* **WHAT TO DO**
Below are the records. Retype exactly the lines between the lines holding "Bremsbelag Ferodo für" and "22K Yellow Gold Link", inclusive.

[Records drawn from a dataset]
______________________________
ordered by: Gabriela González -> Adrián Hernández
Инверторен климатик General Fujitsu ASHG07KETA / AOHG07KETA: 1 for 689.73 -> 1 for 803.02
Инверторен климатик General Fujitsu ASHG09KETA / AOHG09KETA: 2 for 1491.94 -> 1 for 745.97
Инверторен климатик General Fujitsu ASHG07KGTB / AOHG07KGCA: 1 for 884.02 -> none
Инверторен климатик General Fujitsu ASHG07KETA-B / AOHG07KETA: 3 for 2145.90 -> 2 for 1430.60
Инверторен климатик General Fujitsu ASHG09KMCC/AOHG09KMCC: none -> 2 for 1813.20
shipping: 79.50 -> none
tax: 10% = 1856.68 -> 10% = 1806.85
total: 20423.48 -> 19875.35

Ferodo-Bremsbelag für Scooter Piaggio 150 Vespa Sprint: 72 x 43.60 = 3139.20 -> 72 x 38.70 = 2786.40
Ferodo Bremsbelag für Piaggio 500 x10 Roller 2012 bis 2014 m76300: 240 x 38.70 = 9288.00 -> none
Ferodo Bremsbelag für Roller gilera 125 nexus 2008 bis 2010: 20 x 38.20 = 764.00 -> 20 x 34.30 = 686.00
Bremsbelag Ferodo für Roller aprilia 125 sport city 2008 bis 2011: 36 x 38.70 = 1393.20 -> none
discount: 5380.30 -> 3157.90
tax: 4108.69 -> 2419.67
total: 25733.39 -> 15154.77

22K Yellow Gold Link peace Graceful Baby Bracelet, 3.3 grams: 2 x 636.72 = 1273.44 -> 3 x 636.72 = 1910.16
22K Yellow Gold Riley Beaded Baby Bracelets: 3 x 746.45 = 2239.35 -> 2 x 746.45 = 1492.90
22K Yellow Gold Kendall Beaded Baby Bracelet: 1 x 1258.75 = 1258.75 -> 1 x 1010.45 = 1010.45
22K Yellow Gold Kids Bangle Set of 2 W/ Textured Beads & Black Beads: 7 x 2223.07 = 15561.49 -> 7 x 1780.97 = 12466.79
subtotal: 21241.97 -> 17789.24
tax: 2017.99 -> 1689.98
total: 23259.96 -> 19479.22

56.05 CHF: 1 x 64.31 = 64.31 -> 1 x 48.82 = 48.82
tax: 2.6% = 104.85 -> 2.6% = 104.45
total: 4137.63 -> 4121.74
______________________________
* **EXERCISE RESPONSE**
Bremsbelag Ferodo für Roller aprilia 125 sport city 2008 bis 2011: 36 x 38.70 = 1393.20 -> none
discount: 5380.30 -> 3157.90
tax: 4108.69 -> 2419.67
total: 25733.39 -> 15154.77

22K Yellow Gold Link peace Graceful Baby Bracelet, 3.3 grams: 2 x 636.72 = 1273.44 -> 3 x 636.72 = 1910.16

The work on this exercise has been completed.